Intelligent Video Editing: Incorporating Modern Talking Face Generation Algorithms in a Video Editor

This paper proposes a video editor based on OpenShot with several state-of-the-art facial video editing algorithms as added functionalities. Our editor provides an easy-to-use interface to apply modern lip-syncing algorithms interactively. Apart from lip-syncing, the editor also uses audio and facial re-enactment to generate expressive talking faces. The manual control improves the overall experience of video editing without missing out on the benefits of modern synthetic video generation algorithms. This control enables us to lip-sync complex dubbed movie scenes, interviews, television shows, and other visual content. Furthermore, our editor provides features that automatically translate lectures from spoken content, lip-sync of the professor, and background content like slides. While doing so, we also tackle the critical aspect of synchronizing background content with the translated speech. We qualitatively evaluate the usefulness of the proposed editor by conducting human evaluations. Our evaluations show a clear improvement in the efficiency of using human editors and an improved video generation quality. We attach demo videos with the supplementary material clearly explaining the tool and also showcasing multiple results.

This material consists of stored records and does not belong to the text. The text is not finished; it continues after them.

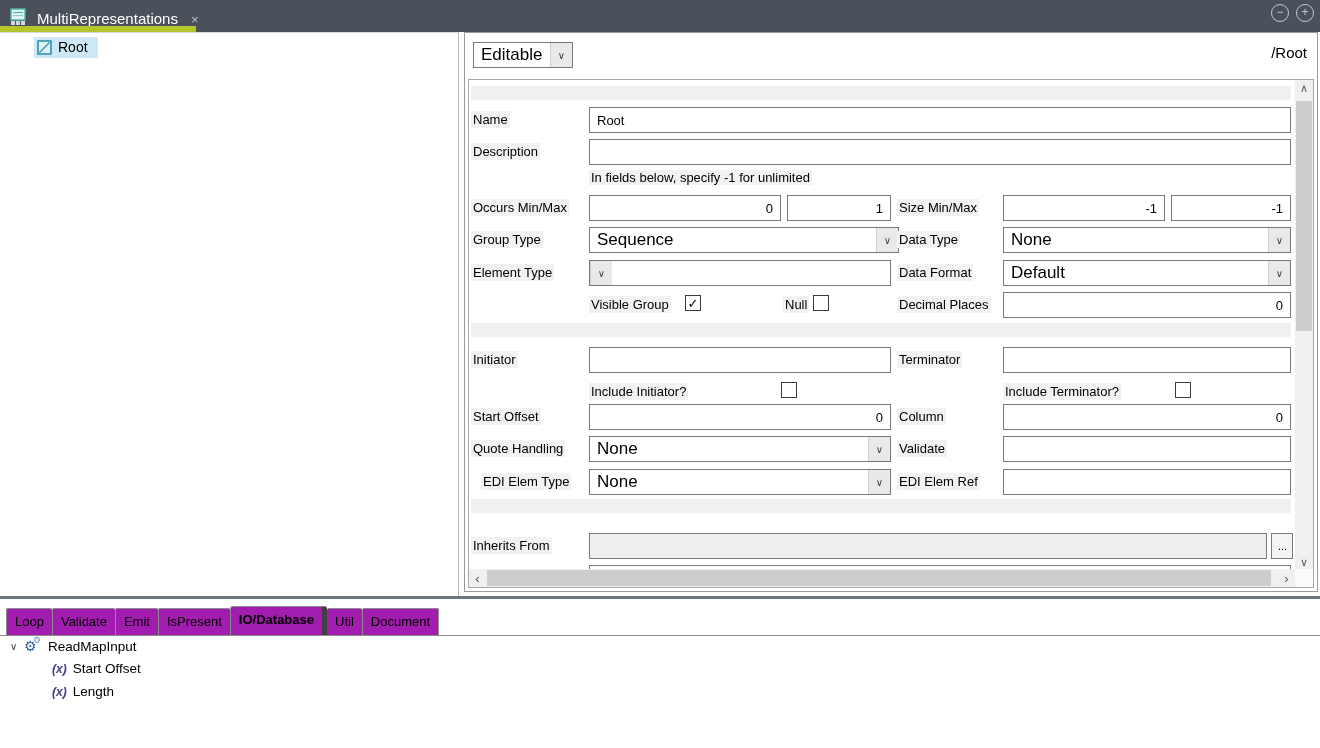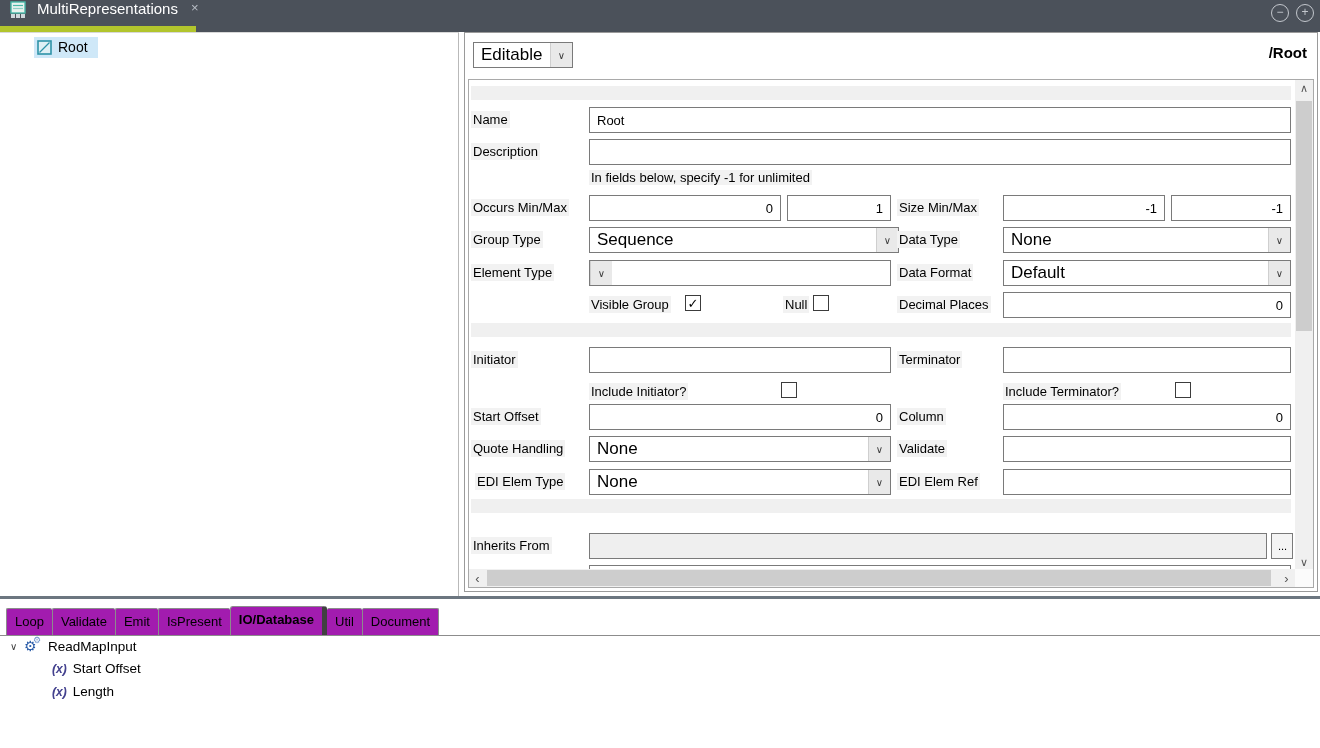"MultiRepresentations" .ed-tab { align-items: flex-start -> flex-end }
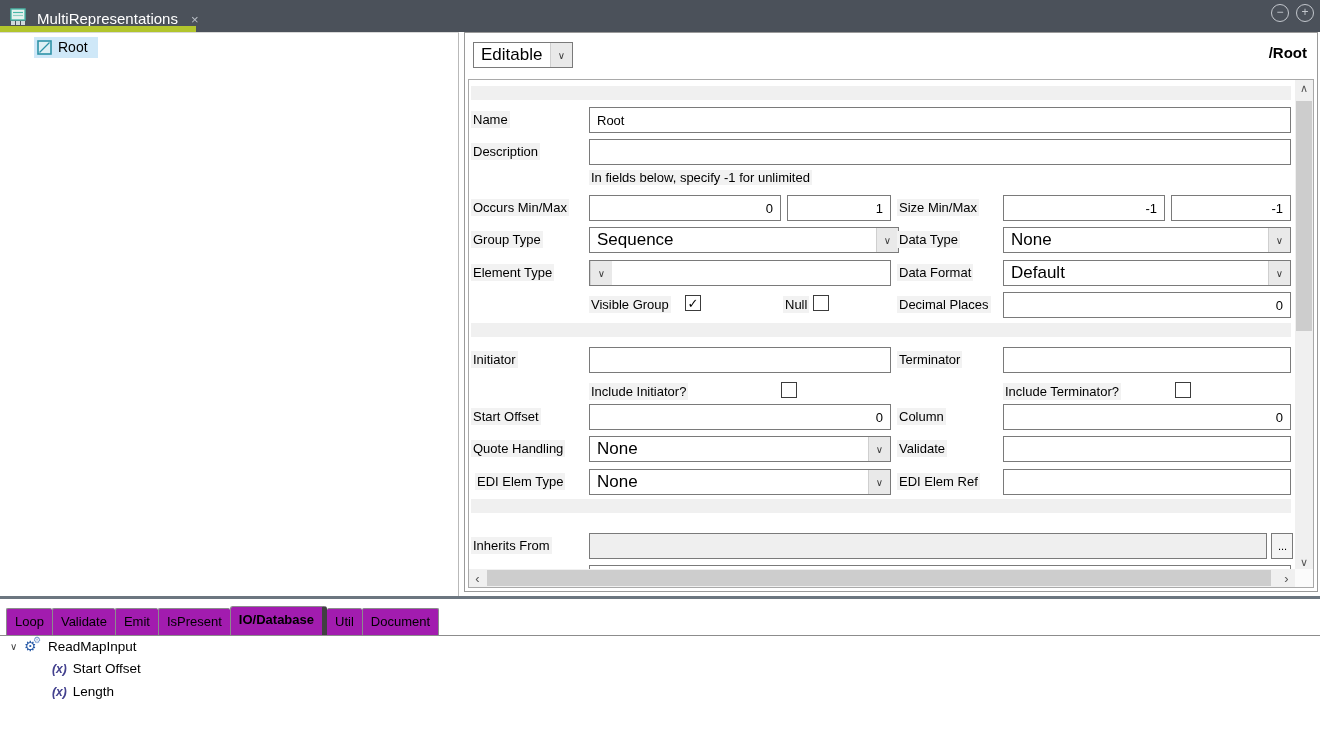"/Root" .node-path { font-weight: bold -> normal }
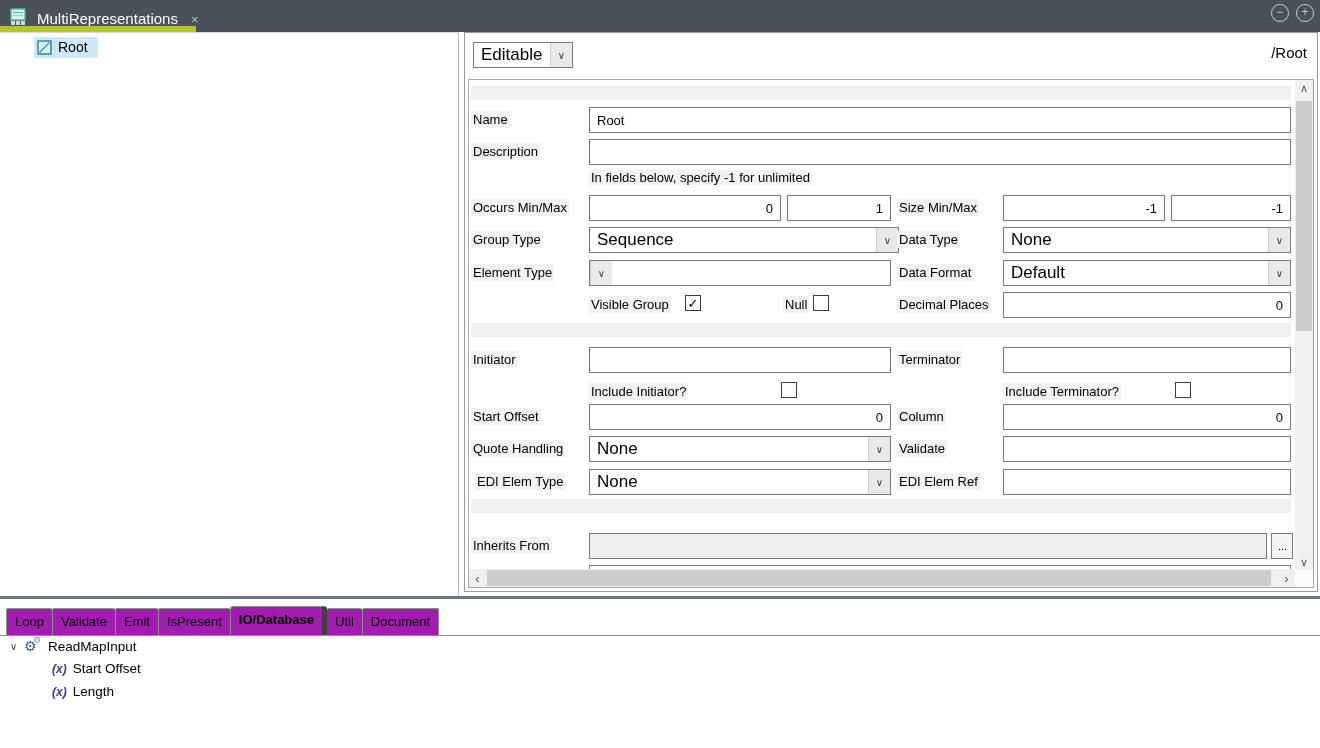"EDI Elem Type" span.lbl { left: 6px -> 12px }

Towards Automatic Speech to Sign Language Generation

We aim to solve the highly challenging task of generating continuous sign language videos solely from speech segments for the first time. Recent efforts in this space have focused on generating such videos from human-annotated text transcripts without considering other modalities. However, replacing speech with sign language proves to be a practical solution while communicating with people suffering from hearing loss. Therefore, we eliminate the need of using text as input and design techniques that work for more natural, continuous, freely uttered speech covering an extensive vocabulary. Since the current datasets are inadequate for generating sign language directly from speech, we collect and release the first Indian sign language dataset comprising speech-level annotations, text transcripts, and the corresponding sign-language videos. Next, we propose a multi-tasking transformer network trained to generate signer's poses from speech segments. With speech-to-text as an auxiliary task and an additional cross-modal discriminator, our model learns to generate continuous sign pose sequences in an end-to-end manner. Extensive experiments and comparisons with other baselines demonstrate the effectiveness of our approach. We also conduct additional ablation studies to analyze the effect of different modules of our network. A demo video containing several results is attached to the supplementary material.